2. for positive_axillary_nodes let's look into 25%, 50%, 75%. 25% is 25 percentile value (percentile = %tile for short-form), Just by looking into min, 25%, 75% and max value of positive_axillary_nodes we get to know that it's log-normally distributed. how?
(for more info on log-normal distribution visit: https://www.youtube.com/watch?v=xtTX69JZ92w). 
first of all, range for positive_axillary_nodes is 0 to 52 (min to max), but here 75%tile will tell you 75% of positive_axillary_nodes values are <= 4 and 95%tile<=19.75. so very few records(25% of data) have value> 4, we can visualize long-tail of distribution.


Please do check those 5 min youtube videos to know what this distribution means for better understanding.

# EDA - Exploratory Data Analysis

##  Univariate analysis (analysis of single variable)

In [None]:
ax = sns.distplot(df.age)
ax.axvline(np.percentile(df.age, 95))
plt.title('fig 1- age')
plt.show()


In [None]:
# It's bivariate analysis but still doing here to understand data deeply
print(sns.histplot(data=df, x="operation_year",hue='survival_status'))


# # Numerical approch to fine die % in year. # uncomment and run cell to get numbers format
# tmp = df.groupby(['operation_year', 'survival_status'])['age'].count().reset_index()
# tmp.columns = ['operation_year', 'survival_status', 'patient_count']
# tmp = tmp.pivot_table(index='operation_year', columns='survival_status', values='patient_count')
# tmp['%_die'] = round(tmp.die*100.00/tmp.survived,2)
# print(tmp)

In [None]:
df.survival_status.value_counts(normalize=True)


In [None]:
sns.distplot(df.positive_axillary_nodes)

## Multivariate analysis

In [None]:
df.head()

In [None]:
sns.pairplot(data=df, hue='survival_status')
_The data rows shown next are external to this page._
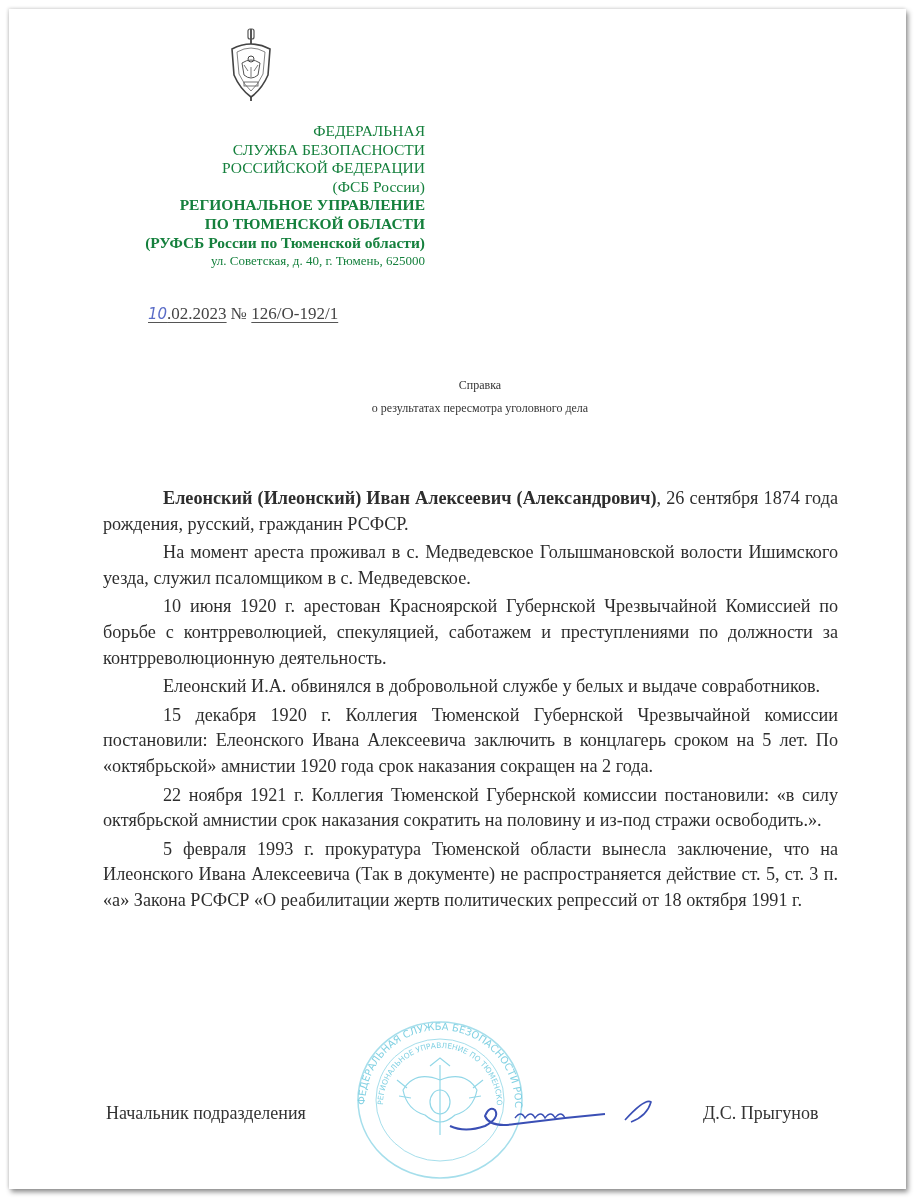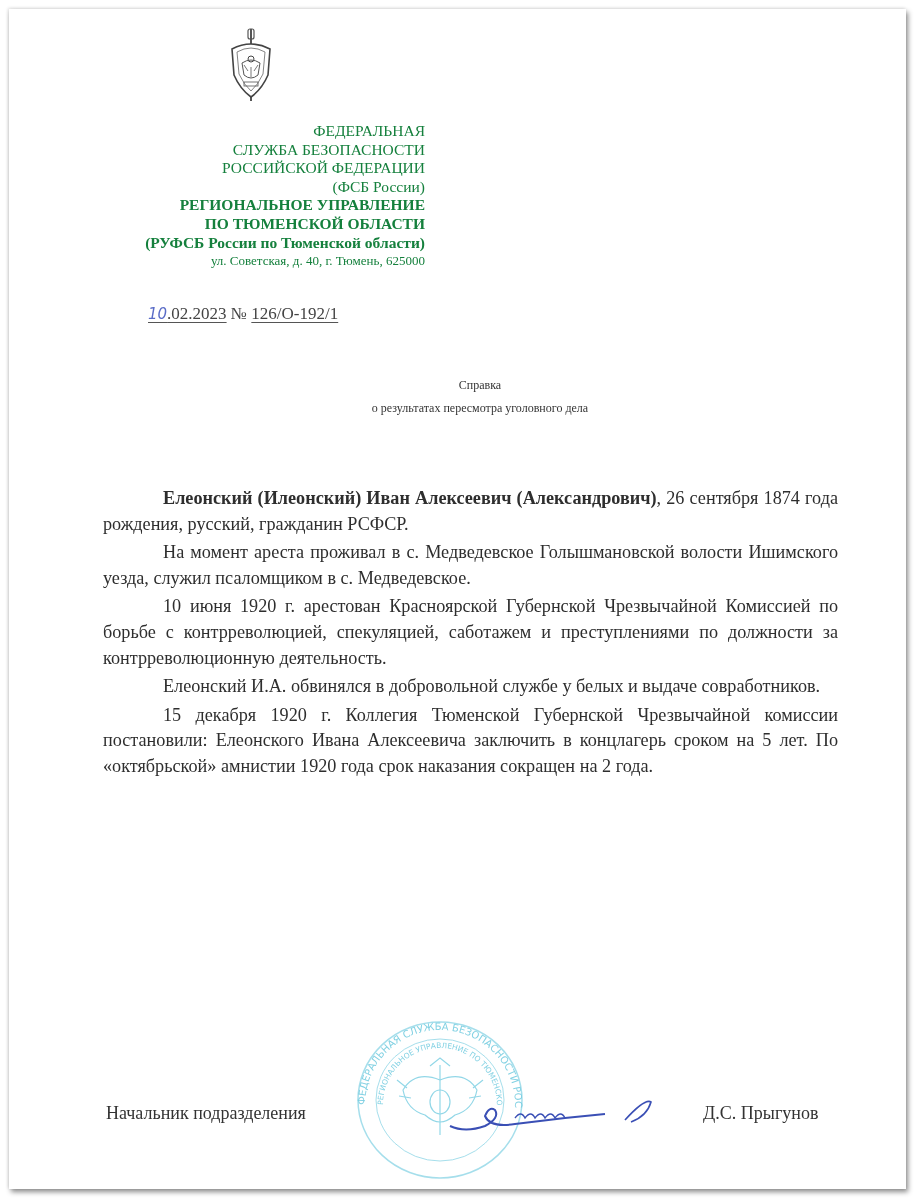--- a/index.html
+++ b/index.html
@@ -76,20 +76,22 @@
   <div>Справка</div>
   <div>о результатах пересмотра уголовного дела</div>
 </div>
 
 <div class="body-text">
   <p><b>Елеонский (Илеонский) Иван Алексеевич (Александрович)</b><span>, 26 сентября 1874 года рождения, русский, гражданин РСФСР.</span></p>
   <p>На момент ареста проживал в с. Медведевское Голышмановской волости Ишимского уезда, служил псаломщиком в с. Медведевское.</p>
   <p>10 июня 1920 г. арестован Красноярской Губернской Чрезвычайной Комиссией по борьбе с контрреволюцией, спекуляцией, саботажем и преступлениями по должности за контрреволюционную деятельность.</p>
   <p>Елеонский И.А. обвинялся в добровольной службе у белых и выдаче совработников.</p>
   <p>15 декабря 1920 г. Коллегия Тюменской Губернской Чрезвычайной комиссии постановили: Елеонского Ивана Алексеевича заключить в концлагерь сроком на 5 лет. По «октябрьской» амнистии 1920 года срок наказания сокращен на 2 года.</p>
+  <p>22 ноября 1921 г. Коллегия Тюменской Губернской комиссии постановили: «в силу октябрьской амнистии срок наказания сократить на половину и из-под стражи освободить.».</p>
+  <p>5 февраля 1993 г. прокуратура Тюменской области вынесла заключение, что на Илеонского Ивана Алексеевича (Так в документе) не распространяется действие ст. 5, ст. 3 п. «а» Закона РСФСР «О реабилитации жертв политических репрессий от 18 октября 1991 г.</p>
 </div>
 
 <svg class="stamp" viewBox="0 0 190 170">
   <defs>
     <path id="outerArc" d="M20 95 A75 75 0 1 1 170 95"></path>
     <path id="innerArc" d="M38 95 A57 57 0 1 1 152 95"></path>
   </defs>
   <ellipse cx="95" cy="90" rx="82" ry="78" fill="none" stroke="#8fd6e6" stroke-width="1.5" opacity="0.8"></ellipse>
   <ellipse cx="95" cy="90" rx="64" ry="61" fill="none" stroke="#8fd6e6" stroke-width="1" opacity="0.8"></ellipse>
   <text font-family="DejaVu Sans, sans-serif" font-size="10" fill="#6cc9de" opacity="0.85">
Note: if no. of features for visualization are <= 4 or 5 then only pairplot is useful as we can see for x=3 features ('age', 'operation_year', 'positive_axillary_nodes') total 9 (x^2=3^2=9) graphs plots. so you can imagine why pairplot is not useful if the number of features is high. In such a case we can use dimensionality techniques such as PCA, t-SNE etc for visualization.

### Obersvation:
1. maximum people have age group 50 and distribution looks like normally distributed (normal/gaussian distribution).
2. In fig-1, the horizontal line will tell us 95% of people have age <= 72
3. maximum operations are performed in 1958 as compared to others.
4. **73.5% of people survived after an operation, indicated dataset is an imbalance as 73% survived and 27% die.***
5. check positive_axillary_nodes distribution is log-normally distributed as analyzed earlier.
6. **in 1965 almost 86% of people die where in 1961 maximum % of people survived. (numerical approach is also coded for understanding purposes. uncomment and run cell for reference. The numerical approach is hard to do as need a lot of coding and that's how visualization helps us a lot in analysis)**

## Creating hypothesis and visualising is the best way to generate insights out of data
#### Let's make some hypotheses and then perform analysis of on them
hypothesis 1: assuming over the year in advancing technology, there are high chances of survival. (Due to very low data size this will not give you good analysis)

hypothesis 2: is more the no. of positive_axillary_nodes means lower the chance of survival?

:

:

hypothesis n: ......

We can draw many hypotheses as per the business and domain knowledge but need a bigger data size to draw any conclusion

# learning: 
So after doing EDA on Haberman Dataset, we can see that why 1. Programming, 2. Domain Knowledge and 3. Math/ Stats are the 3 main pillars of being an analyst or Data scientist.